▸ **What you have to do**: The lines from the start of the records below through the line containing "- The Parties" are to be copied exactly, both ends included, with nothing added.

▸ **Task data**:

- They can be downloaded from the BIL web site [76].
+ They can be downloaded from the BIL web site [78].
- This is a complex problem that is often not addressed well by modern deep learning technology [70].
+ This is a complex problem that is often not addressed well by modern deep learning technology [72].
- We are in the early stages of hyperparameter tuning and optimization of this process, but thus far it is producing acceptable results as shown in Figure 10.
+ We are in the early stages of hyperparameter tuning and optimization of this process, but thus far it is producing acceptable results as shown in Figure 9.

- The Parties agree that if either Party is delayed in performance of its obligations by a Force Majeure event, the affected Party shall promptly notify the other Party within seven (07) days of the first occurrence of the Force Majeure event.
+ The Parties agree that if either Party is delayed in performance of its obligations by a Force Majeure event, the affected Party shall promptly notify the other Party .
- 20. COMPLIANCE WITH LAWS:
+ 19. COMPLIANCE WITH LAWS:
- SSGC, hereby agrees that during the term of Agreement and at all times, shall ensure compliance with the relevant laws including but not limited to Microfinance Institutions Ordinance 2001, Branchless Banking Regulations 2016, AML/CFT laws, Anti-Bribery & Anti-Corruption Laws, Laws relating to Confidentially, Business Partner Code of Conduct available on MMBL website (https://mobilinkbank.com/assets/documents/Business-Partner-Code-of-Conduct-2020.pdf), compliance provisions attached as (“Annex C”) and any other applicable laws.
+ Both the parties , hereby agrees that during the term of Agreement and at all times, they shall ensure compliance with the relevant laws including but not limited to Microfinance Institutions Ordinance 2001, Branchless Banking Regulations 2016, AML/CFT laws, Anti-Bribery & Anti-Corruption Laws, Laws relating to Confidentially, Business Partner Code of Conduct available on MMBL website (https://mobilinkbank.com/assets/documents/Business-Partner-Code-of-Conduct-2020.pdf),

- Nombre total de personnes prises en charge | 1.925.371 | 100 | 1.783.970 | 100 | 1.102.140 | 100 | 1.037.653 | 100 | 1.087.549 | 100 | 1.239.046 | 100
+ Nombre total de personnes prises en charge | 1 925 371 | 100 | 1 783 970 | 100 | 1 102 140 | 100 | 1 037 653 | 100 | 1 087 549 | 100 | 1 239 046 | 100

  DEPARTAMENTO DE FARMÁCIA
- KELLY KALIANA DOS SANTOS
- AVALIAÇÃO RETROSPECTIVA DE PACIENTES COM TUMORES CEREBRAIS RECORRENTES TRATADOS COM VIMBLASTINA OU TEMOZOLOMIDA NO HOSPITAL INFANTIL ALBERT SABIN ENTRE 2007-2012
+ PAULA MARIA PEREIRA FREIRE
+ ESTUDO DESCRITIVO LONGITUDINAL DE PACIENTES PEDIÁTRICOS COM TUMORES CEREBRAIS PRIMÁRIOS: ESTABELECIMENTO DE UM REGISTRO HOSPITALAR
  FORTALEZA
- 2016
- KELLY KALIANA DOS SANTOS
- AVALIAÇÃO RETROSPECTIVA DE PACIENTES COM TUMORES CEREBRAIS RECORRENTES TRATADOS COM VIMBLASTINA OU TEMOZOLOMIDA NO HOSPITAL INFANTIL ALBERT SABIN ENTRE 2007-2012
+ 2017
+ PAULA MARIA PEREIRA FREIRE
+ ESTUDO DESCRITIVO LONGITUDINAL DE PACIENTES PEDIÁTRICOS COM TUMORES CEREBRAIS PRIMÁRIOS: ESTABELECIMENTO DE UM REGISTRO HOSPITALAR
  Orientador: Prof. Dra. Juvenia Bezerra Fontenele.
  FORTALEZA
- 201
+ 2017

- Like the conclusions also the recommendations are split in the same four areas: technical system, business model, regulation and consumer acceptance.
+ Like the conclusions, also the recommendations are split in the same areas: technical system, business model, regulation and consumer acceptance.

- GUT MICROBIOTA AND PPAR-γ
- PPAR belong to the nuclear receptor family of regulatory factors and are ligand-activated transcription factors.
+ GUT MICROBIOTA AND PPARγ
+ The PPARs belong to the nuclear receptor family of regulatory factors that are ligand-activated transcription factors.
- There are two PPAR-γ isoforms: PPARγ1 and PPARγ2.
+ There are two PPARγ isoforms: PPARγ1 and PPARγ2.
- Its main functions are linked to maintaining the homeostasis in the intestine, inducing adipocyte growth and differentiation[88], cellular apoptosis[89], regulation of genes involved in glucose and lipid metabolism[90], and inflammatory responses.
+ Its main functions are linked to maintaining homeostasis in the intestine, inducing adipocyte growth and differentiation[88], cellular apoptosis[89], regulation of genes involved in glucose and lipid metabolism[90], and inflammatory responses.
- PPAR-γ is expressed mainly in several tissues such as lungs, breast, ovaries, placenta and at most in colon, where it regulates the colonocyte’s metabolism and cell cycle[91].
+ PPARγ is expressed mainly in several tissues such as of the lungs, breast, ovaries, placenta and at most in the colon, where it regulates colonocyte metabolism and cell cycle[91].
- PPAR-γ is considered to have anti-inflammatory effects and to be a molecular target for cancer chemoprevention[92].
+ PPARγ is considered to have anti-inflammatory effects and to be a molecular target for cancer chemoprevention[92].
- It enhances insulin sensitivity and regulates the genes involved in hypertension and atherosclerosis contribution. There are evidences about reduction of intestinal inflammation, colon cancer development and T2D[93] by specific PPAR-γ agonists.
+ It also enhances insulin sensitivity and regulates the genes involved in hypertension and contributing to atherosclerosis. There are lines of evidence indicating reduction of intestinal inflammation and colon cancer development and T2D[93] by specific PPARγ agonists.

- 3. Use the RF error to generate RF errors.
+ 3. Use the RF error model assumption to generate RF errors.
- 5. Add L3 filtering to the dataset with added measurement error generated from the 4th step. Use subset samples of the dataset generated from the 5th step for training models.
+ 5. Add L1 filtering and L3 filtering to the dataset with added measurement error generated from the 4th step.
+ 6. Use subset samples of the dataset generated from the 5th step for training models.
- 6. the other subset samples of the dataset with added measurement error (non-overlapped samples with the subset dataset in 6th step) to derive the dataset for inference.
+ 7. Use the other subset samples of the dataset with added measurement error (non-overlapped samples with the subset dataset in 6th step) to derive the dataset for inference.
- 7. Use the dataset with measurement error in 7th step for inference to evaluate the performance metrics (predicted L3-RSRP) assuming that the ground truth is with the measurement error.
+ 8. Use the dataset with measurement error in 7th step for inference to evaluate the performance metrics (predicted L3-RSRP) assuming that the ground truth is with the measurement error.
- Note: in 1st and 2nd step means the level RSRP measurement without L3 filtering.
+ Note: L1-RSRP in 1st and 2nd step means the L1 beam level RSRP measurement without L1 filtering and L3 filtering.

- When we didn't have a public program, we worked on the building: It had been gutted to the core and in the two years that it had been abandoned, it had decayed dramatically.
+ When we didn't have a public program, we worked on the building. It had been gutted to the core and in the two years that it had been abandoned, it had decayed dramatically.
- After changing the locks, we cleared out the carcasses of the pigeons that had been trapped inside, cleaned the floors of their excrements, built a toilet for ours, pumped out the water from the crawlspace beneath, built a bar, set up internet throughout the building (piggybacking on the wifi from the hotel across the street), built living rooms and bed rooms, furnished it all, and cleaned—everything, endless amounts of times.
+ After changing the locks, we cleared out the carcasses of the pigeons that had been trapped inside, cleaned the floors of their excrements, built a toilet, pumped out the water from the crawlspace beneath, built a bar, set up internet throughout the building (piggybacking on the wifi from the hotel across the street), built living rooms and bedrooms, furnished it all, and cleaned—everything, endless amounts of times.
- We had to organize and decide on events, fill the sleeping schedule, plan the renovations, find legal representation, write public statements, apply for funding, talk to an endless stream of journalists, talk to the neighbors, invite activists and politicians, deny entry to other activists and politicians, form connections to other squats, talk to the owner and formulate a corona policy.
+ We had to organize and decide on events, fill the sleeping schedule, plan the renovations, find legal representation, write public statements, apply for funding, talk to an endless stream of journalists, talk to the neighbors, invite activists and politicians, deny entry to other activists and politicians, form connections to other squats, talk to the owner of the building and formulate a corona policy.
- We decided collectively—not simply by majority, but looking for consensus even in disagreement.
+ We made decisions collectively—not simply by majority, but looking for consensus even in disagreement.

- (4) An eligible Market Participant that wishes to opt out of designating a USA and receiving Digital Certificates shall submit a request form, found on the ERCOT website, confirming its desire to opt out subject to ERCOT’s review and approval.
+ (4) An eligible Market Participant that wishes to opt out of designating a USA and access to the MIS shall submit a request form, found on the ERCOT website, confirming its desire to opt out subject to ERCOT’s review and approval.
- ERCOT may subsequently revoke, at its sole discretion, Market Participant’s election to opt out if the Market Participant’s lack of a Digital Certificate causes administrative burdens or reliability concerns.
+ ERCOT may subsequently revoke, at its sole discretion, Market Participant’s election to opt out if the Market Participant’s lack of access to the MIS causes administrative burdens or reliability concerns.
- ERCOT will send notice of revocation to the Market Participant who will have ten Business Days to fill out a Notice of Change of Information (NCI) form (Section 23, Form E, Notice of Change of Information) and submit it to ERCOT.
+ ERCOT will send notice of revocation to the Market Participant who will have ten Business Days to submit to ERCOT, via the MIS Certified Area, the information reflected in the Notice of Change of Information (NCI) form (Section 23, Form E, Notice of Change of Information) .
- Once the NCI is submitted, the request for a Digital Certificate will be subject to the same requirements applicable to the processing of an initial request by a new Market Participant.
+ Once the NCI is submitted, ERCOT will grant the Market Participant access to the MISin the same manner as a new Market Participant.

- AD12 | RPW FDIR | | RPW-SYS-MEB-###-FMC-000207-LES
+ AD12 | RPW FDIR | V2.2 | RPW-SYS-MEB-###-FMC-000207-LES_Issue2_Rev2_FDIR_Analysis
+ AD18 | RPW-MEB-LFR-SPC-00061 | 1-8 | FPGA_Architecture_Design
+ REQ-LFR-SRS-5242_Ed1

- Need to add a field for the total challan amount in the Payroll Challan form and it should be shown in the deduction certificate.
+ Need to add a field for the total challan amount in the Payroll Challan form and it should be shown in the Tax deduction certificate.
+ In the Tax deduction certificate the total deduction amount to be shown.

▸ **Task output**:
- They can be downloaded from the BIL web site [76].
+ They can be downloaded from the BIL web site [78].
- This is a complex problem that is often not addressed well by modern deep learning technology [70].
+ This is a complex problem that is often not addressed well by modern deep learning technology [72].
- We are in the early stages of hyperparameter tuning and optimization of this process, but thus far it is producing acceptable results as shown in Figure 10.
+ We are in the early stages of hyperparameter tuning and optimization of this process, but thus far it is producing acceptable results as shown in Figure 9.

- The Parties agree that if either Party is delayed in performance of its obligations by a Force Majeure event, the affected Party shall promptly notify the other Party within seven (07) days of the first occurrence of the Force Majeure event.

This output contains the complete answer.